David Kirk of NVIDIA talks about Unified-Shader (Goto's article @ PC Watch)

Voltron said:
This is ridiculous. You are saying Kirk is wrong because the extra transistors in the 6600 went to bandwidth saving techniques? If that were the case, then why does it outperform the nv35. A simple look at benchmarks shows that the 6600 has massively improved shaders. Of course it architecturally different. Thats my point. The NV30 architecture sucked, but 128-bit is more than sufficient when the shader performance is there.
Look at the B3D review for the 7600GT. (I know I've said this before in different threads, but too many people underestimate the value of bandwidth.)

The 7600GT has 2.6x the MADD issue rate of the 6800GS. It has a 31% higher clock, which equates to 31% higher speed in everything else due to pipeline configuration similarities between the two. It has all the improvements of the G7x architecture. Yet it performs only 15-20% faster on average.

My guess is the 7600GT would be ~25% faster than it currently is if it was equipped with a 256-bit bus. Now consider the top end chips, which have over twice the horsepower of the 7600GT. I would hardly call a 128-bit bus sufficient.

Shader performance isn't everything.
 
pjbliverpool said:
Agreed, but that can apply to both Xenos and G71. What I want to know is why are people saying Xenos is so much better at vertex texturing, im assuming there is some technical explanation that im missing and that its not just an assumption.
G71 has 4 "vertex texture units", IIRC. They only support FP32 1- and 4-channel textures with point sampling, and texturing latency has to be hidden by independent ALU instructions, at least in part.

Xenos has 16 texture units with filtering and 16 "point sampling units", they support other, possibly more bandwidth-efficient texture formats as well, and Xenos' thread scheduling does a good job at hiding texturing latency.

But if it does have dedicated units, where are they? In the unified ALU's?
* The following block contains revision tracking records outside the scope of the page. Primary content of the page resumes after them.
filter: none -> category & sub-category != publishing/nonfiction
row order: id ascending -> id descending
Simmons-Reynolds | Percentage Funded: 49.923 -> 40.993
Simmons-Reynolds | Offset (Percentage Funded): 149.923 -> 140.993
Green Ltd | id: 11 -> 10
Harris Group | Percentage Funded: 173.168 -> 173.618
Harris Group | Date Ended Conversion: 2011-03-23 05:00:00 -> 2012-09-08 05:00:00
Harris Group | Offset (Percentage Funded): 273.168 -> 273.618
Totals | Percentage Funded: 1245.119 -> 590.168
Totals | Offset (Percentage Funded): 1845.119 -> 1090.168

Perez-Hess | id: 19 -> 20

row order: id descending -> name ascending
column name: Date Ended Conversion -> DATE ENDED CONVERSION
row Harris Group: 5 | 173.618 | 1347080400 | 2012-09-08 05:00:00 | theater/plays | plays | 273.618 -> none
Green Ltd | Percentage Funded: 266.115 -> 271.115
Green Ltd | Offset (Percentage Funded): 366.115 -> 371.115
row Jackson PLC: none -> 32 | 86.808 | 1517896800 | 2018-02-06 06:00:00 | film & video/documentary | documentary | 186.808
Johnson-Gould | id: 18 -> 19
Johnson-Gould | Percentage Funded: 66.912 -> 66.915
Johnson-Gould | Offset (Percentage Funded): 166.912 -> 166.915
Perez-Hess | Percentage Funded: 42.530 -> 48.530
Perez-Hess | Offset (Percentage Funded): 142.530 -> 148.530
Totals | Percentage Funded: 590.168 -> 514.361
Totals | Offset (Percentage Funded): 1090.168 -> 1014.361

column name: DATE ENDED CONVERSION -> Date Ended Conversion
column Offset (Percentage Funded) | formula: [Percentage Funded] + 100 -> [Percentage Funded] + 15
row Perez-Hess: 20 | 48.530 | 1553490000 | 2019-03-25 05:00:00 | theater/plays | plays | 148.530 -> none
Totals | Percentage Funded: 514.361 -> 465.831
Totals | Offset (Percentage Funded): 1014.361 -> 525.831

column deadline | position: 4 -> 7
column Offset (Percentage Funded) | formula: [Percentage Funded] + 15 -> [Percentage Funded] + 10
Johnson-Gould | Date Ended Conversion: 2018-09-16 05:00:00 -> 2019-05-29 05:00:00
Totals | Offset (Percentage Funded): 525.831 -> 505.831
A seperate array like the texture samplers and if so, how many? I remember reading that the scheduler could be programmed for dynamic branching, is this it?
It's one "flow control unit" per 16-ALU-block. There's nothing special about dedicated units for branching. You can't easily reuse that functionality for something else, so there just have to be dedicated units.
(Well, technically, in a primitive CPU architecture where the instruction pointer is just another register, the ALU can do all the branching, but that doesn't work on GPUs)
 
Gateway2 said:
I've wondered this, even if Nvidia has Xenos in the labs, could they run any software tests on it? Because X360 hasn't been cracked, and doesn't that mean only certified software can run on it?
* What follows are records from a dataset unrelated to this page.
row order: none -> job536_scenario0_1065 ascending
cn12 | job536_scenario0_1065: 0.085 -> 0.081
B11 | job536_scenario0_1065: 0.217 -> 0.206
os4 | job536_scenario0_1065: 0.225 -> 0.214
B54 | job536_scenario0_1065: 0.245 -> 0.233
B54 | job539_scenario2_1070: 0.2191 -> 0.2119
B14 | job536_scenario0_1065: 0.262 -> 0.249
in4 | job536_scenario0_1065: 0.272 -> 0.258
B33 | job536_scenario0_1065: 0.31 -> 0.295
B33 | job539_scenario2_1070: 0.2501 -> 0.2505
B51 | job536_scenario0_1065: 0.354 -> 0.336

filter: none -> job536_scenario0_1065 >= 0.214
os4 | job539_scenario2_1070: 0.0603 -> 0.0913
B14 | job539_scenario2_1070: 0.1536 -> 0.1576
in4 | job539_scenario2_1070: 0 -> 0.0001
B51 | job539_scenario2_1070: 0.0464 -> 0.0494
I mean I guess they could X-Ray it, but they cant run hypothetical Nvidia-3DMark 06 for consoles on it, I dont believe.

maybe ATI lent them a dev kit.
 
Gateway2 said:
I've wondered this, even if Nvidia has Xenos in the labs, could they run any software tests on it? Because X360 hasn't been cracked, and doesn't that mean only certified software can run on it?
Is there anything stopping them from getting a development kit? Even if it's not officially NVidia themselves, I'm sure there's a roundabout way could do it through a sub-contractor.
 
Mintmaster said:
Look at the B3D review for the 7600GT. (I know I've said this before in different threads, but too many people underestimate the value of bandwidth.)

The 7600GT has 2.6x the MADD issue rate of the 6800GS. It has a 31% higher clock, which equates to 31% higher speed in everything else due to pipeline configuration similarities between the two. It has all the improvements of the G7x architecture. Yet it performs only 15-20% faster on average.
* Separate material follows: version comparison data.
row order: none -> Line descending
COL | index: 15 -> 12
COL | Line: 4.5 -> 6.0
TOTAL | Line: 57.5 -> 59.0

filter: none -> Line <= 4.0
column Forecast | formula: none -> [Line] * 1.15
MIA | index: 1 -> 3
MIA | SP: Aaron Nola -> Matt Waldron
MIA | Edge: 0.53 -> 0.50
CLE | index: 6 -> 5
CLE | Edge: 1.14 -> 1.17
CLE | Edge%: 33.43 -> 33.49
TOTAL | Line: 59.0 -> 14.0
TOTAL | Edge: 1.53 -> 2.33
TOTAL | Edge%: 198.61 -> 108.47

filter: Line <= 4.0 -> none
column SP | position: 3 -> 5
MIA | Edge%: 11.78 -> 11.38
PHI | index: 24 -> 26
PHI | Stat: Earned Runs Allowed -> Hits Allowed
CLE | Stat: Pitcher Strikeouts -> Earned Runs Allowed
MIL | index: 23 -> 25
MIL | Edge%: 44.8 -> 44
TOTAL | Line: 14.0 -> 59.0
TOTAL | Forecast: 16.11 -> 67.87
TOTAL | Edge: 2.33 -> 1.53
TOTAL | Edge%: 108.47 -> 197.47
My guess is the 7600GT would be ~25% faster than it currently is if it was equipped with a 256-bit bus. Now consider the top end chips, which have over twice the horsepower of the 7600GT. I would hardly call a 128-bit bus sufficient.

Shader performance isn't everything.

Cant you just increase the ratio of math on RSX code though, until BandWidth doesn't matter?

Also I've seen new benches where 7600GT outruns 6800GT by 50%, on Firing Sqaud. Despite less bandwidth. That is where the new Madds come in. FS was quite impressed and noted it.
 
What’s really surprising though is the GeForce 6800 GT’s showing in our performance testing today. At one point we actually loaded up Quake 4 and ran some benchmarks to make sure our card was running correctly. NVIDIA’s GeForce 7600 GT runs circles around the GeForce 6800 GT, and in some cases the 7600 GS is able to give the 6800 GT a run for its money! We didn’t expect the 7600 GT to come close to even matching the GeForce 6800 GT in performance, but in our tests today it not only equaled the 6800 GT in performance, it outperformed it by a double-digit margin. When the GeForce 7 first launched nearly a year ago, NVIDIA was quick to boast about GeForce 7800 GTX’s enhanced pipeline efficiency, claiming that the 7800 GTX was 50% more efficient on a clock-for-clock basis than GeForce 6. Based on our results with Oblivion today, that figure certainly sounds believable.

There
 
pjbliverpool said:
Thanks for that, the comments about the supported texture types and comparitive lack of filtering make sense. But im still wondering where the fast vs slow thing comes from. Was it a dev comment, a benchmark, or something techncial?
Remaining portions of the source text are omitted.